Make sure feces doesnt contaminate waterers and feeders, and change bedding frequently.


----------



## Chickys (Apr 10, 2021)

dawg53 said:


> Dosage for Corid 9.6% liquid solution is 9.5ml per gallon of water for 5-7 days. Make it fresh daily and dont add anything else to the mixture. Do not give the chicks anything containing thiamine while they are on Corid.
> Make the 1 gallon mixture in a container, then fill your one quart waterer with it. Give the Corid treated water to all your chicks, it wont hurt them. Corid isnt an antibiotic, it's a thiamine blocker.
> Make sure feces doesnt contaminate waterers and feeders, and change bedding frequently.


Thank you dawg53 I was concerned when reading you needed to get fresh everyday I was thinking it needed to be mixed fresh everyday. I will do the gallon now. Thank you for the help. Since I'm treating all my chickens so I need to keep the sick one separated? I clean the bedding once a day should I be cleaning it more often?


----------



## robin416 (Sep 8, 2013)

No, you can put the one in with the others. It's actually more stressful for it to be separated from the flock and can make it harder to recover.


----------



## Chickys (Apr 10, 2021)

robin416 said:


> No, you can put the one in with the others. It's actually more stressful for it to be separated from the flock and can make it harder to recover.
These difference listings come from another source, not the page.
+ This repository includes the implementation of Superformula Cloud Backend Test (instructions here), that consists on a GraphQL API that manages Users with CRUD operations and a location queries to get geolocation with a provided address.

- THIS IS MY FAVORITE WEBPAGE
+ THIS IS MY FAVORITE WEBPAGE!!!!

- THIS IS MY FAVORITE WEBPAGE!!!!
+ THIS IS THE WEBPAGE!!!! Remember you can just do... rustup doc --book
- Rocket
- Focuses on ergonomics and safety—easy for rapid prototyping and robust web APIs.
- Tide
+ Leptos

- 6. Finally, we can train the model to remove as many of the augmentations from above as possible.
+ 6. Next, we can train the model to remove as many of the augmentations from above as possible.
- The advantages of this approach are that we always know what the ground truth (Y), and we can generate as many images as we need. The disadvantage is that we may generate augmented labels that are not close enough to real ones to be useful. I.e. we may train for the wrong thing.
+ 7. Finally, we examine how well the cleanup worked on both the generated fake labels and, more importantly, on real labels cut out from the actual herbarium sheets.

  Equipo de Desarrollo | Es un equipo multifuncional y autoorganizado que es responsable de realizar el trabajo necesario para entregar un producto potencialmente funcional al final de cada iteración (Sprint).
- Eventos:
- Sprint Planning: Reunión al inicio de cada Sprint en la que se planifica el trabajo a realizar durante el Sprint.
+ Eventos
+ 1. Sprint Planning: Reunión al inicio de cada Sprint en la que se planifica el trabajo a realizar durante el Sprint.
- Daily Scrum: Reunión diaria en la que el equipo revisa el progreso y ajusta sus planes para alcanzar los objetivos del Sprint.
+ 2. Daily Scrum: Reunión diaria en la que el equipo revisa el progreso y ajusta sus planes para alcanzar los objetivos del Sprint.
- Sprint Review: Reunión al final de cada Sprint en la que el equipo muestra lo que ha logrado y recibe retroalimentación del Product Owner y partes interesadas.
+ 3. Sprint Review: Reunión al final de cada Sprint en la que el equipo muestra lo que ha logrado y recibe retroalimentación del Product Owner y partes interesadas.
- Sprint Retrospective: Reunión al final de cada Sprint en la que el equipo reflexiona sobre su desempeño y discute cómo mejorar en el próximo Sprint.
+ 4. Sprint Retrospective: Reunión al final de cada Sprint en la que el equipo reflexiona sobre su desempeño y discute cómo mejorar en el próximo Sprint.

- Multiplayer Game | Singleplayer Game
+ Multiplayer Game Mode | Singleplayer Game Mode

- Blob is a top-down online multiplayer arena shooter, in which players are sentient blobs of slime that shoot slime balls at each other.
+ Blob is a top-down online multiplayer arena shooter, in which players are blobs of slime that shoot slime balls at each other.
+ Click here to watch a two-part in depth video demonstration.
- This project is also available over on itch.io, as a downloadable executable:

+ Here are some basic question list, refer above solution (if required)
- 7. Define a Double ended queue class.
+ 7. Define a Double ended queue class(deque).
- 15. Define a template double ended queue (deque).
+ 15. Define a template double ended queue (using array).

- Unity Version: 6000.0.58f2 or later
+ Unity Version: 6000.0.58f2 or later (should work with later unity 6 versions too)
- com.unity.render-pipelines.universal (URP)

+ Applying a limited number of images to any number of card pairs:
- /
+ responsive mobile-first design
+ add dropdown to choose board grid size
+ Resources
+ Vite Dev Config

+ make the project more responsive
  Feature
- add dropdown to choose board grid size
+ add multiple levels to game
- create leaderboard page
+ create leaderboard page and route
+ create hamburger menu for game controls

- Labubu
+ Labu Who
Thank you Robin she has been chirping and the other chicks like they are looking for her is been heart breaking, but again first done so my instincts were to separate her. Thank you so very much. Should I be cleaning there brooder more then once a day?


----------



## robin416 (Sep 8, 2013)

What do you have in the brooder for a covering?

Not knowing how many are in the brooder and how big the brooder is no one can answer that question. A bunch of peeps in a smaller area then, yes clean it multiple times a day. If they have plenty of space then once a day is enough.


----------



## Chickys (Apr 10, 2021)

robin416 said:


> What do you have in the brooder for a covering?
> 
> Not knowing how many are in the brooder and how big the brooder is no one can answer that question. A bunch of peeps in a smaller area then, yes clean it multiple times a day. If they have plenty of space then once a day is enough.










we have a about 2ft by 4 ft tote with some hard wire cloth over it. 5 white leghorns and 5 golden comets.


----------



## dawg53 (Aug 25, 2015)

Feces is going to accumulate fast in your brooder. It's going to be quite a task for you to keep it as clean as possible, including waterers and feeders.
I had a similar set up over a year ago with 11 chicks in the brooder. It got real messy as they grew but I managed to stay on top of it. I think I was cleaning it about every 4 hours or so. I used paper towels at first, then after the first week or so I used newspaper thereafter.


----------



## Chickys (Apr 10, 2021)

dawg53 said:


> Feces is going to accumulate fast in your brooder. It's going to be quite a task for you to keep it as clean as possible, including waterers and feeders.
> I had a similar set up over a year ago with 11 chicks in the brooder. It got real messy as they grew but I managed to stay on top of it. I think I was cleaning it about every 4 hours or so. I used paper towels at first, then after the first week or so I used newspaper thereafter.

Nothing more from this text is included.